©iStockphoto.com/Sean Locke
You know how you used to love food shopping? Come on, you know you did. Strolling in a leisurely fashion through the aisles, enjoying the brightly colored produce, the freshly baked artisan bread, the seemingly endless choice of condiments and frozen foods, etc. Then something started to go wrong, and I’m not talking about the day they stopped doubling coupons over a dollar (what a crock of crap!). Suddenly you found yourself trying to justify putting half and half in your cereal and digging through your cabinets looking for something – anything – edible because the idea of going food shopping had suddenly become repugnant. Friends, I know what happened. The actions of the Supermarket Offenders soured your shopping experience.
There are several different kinds of SMOs. Like the “cast” of “Fox and Friends,” they work together to drive you slowly up the proverbial wall, while smiling as if they have no idea that they’re annoying the ever-loving crap out of you.
Let’s begin at the end because I feel like it, with the hasty line hoppers: people at the supermarket who don’t understand that when a new register opens, the next person in line gets dibs, and not the LAST person in line. I can’t really properly put into words how vexing this is to me, even when I am not the wretched shopper who has been made a victim of the dreaded HLH. I would like to spearhead an educational movement with the view to put an end to this. I even have my catch phrase: “Hasty Line Hopping Ruins My Shopping.” Catchy, huh? I see it being printed on posters with a distraught looking woman standing with spoiling cold-cuts in her cart.
Then there is the stealthy friend of the hasty line hopper: the clever express lane smuggler. You know the person – maybe you’ve even been her (if you have, for SHAME)! This is the person who gets on the “20 Items or Less” line with TWENTY ONE ITEMS. Or even more than that. This brings me to a general question: if one has a bunch of bananas and wants to get on the Express line, does one have to count each banana as an item, or the bunch as 1? I really can’t believe there is no Express Lane tutorial.
Of course, I’d be remiss if I didn’t mention the aisle hogging conversationalists. You know them. The two shoppers who have decided to have a coffe klatch in the middle of the condiments and snacks aisle, and have strategically placed their carts in such a way that nobody can get by. Please, go on. I realize that there is nowhere else in the world where you can possibly talk to this person about how you read on the interweb that talking on a cell phone while wearing a blue checked shirt can make you spontaneously combust, so it’s ok if I can’t get to my beloved Jalapeno Popper Doritos. It’s not like I look forward to them all week or anything.*
Then there is the perishable foods ruiner. This is the person who decided in the paper goods aisle that she doesn’t need that tub of ricotta, so she puts it down on top of some toilet paper. Her wily cousin is the notorious coffee cup discarder, who leaves her empty paper coffee cup haphazardly on some shelf because, well, she’s done with her coffee! More than likely, she was one of the aforementioned cell-phone-and-checked-shirt-explosion-theory-discussing coffee klatchers at whom you rolled your eyes and sucked in your stomach to walk by back in aisle 3. (And that coffee cup always, without fail, has either bright pink or red lipstick on it. Just an observation.)

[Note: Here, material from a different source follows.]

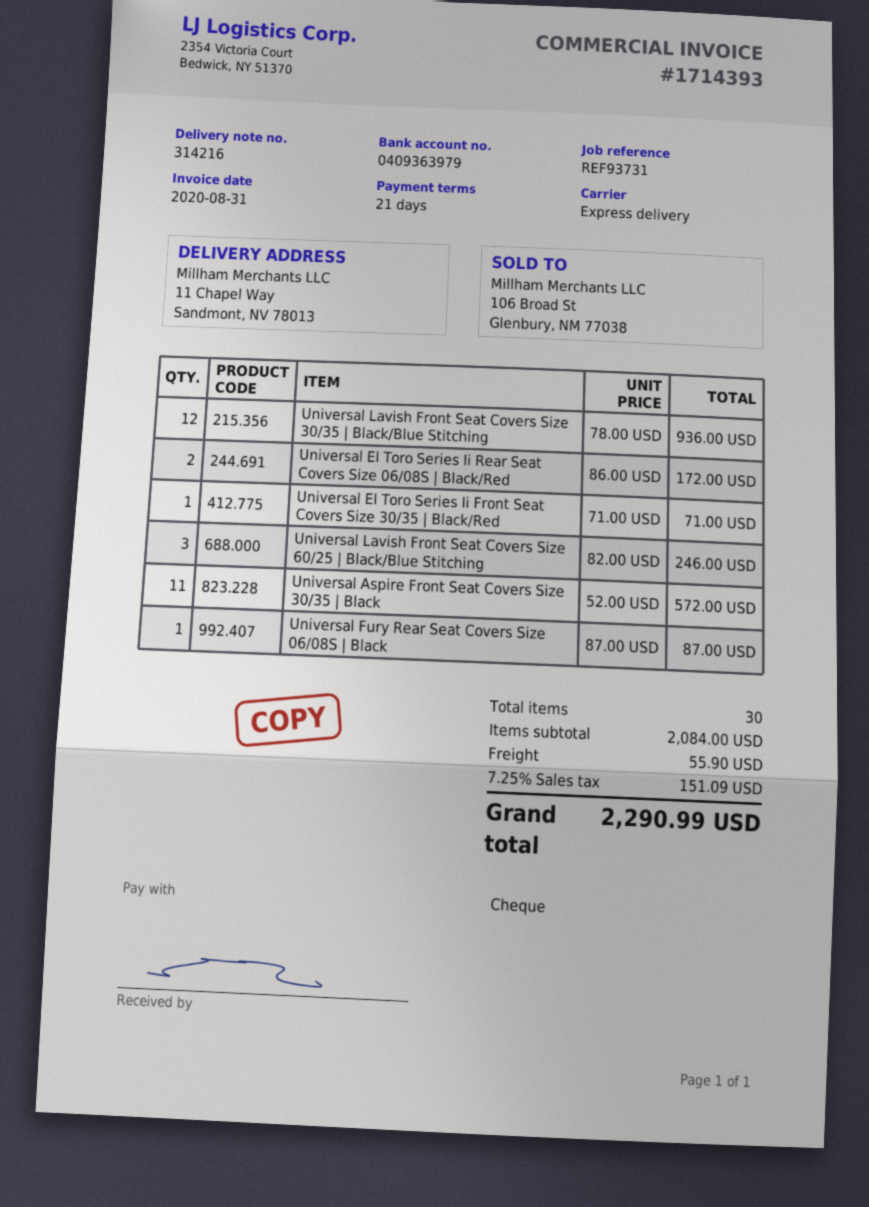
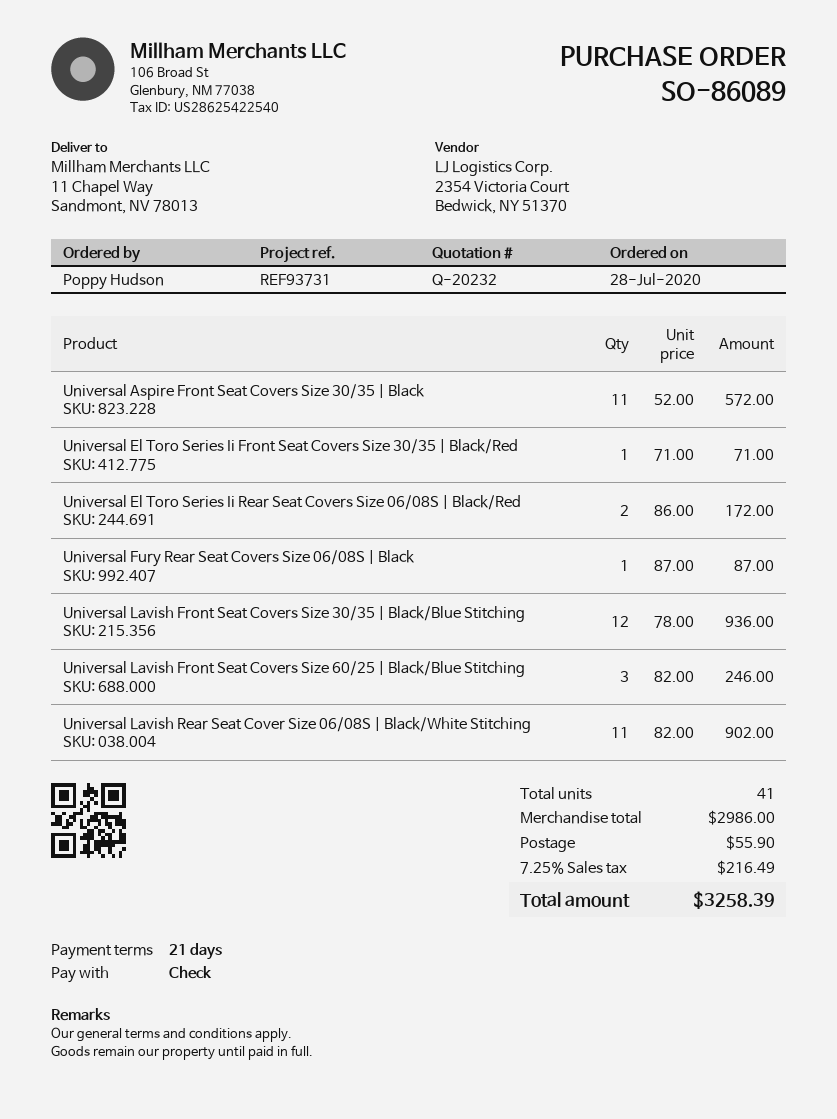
Universal Lavish Rear Seat Cover Size 06/08S | Black/White Stitching: none -> 11 x 82.00 = 902.00
total quantity: 30 -> 41
subtotal: 2084.00 -> 2986.00
tax: 7.25% = 151.09 -> 7.25% = 216.49
total: 2290.99 -> 3258.39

There is also the too-good-to-be-true-line. This isn’t a person or the fault of a person, but a phenomenon. I believe it is called Acme’s Law in scientific circles: if you are in a crowded supermarket and all the lines suck, the line you find with the least number of people on it will be closing as soon as you get on it. The humiliation of hearing “Ma’am, I’m closing after this customer” is simply not to be born. I’ve been so traumatized by this that I typically get on the worst line in any line-related situation, figuring that there is no possible way I’d be lucky enough to get on a short line that isn’t subject to this rule.
All this being said, I want to add that I know I can buy groceries online. I’ve considered that, but then I remember what my mother told me when I was young and would complain about various hardships: it builds character. And of course, the less irritated I am, the less fodder for things like this. And if the world needs anything right now, it’s another stay-at-home mother complaining about the angst of food shopping.
*I am sad to report that I partook of this exact thing last week. I apologize to anyone I may have hurt or disappointed with this revelation.
Duchess is the SAHM of the two best children in the known universe, and her interests include starting diets with unbridled enthusiasm, watching “Law and Order” and trashy reality shows about cooking and modelling, and procrastinating. (She does not watch “Top Chef,” because it’s too classy. She has tried.) In her spare time, she enjoys contemplating what she should do with her spare time, if she had any.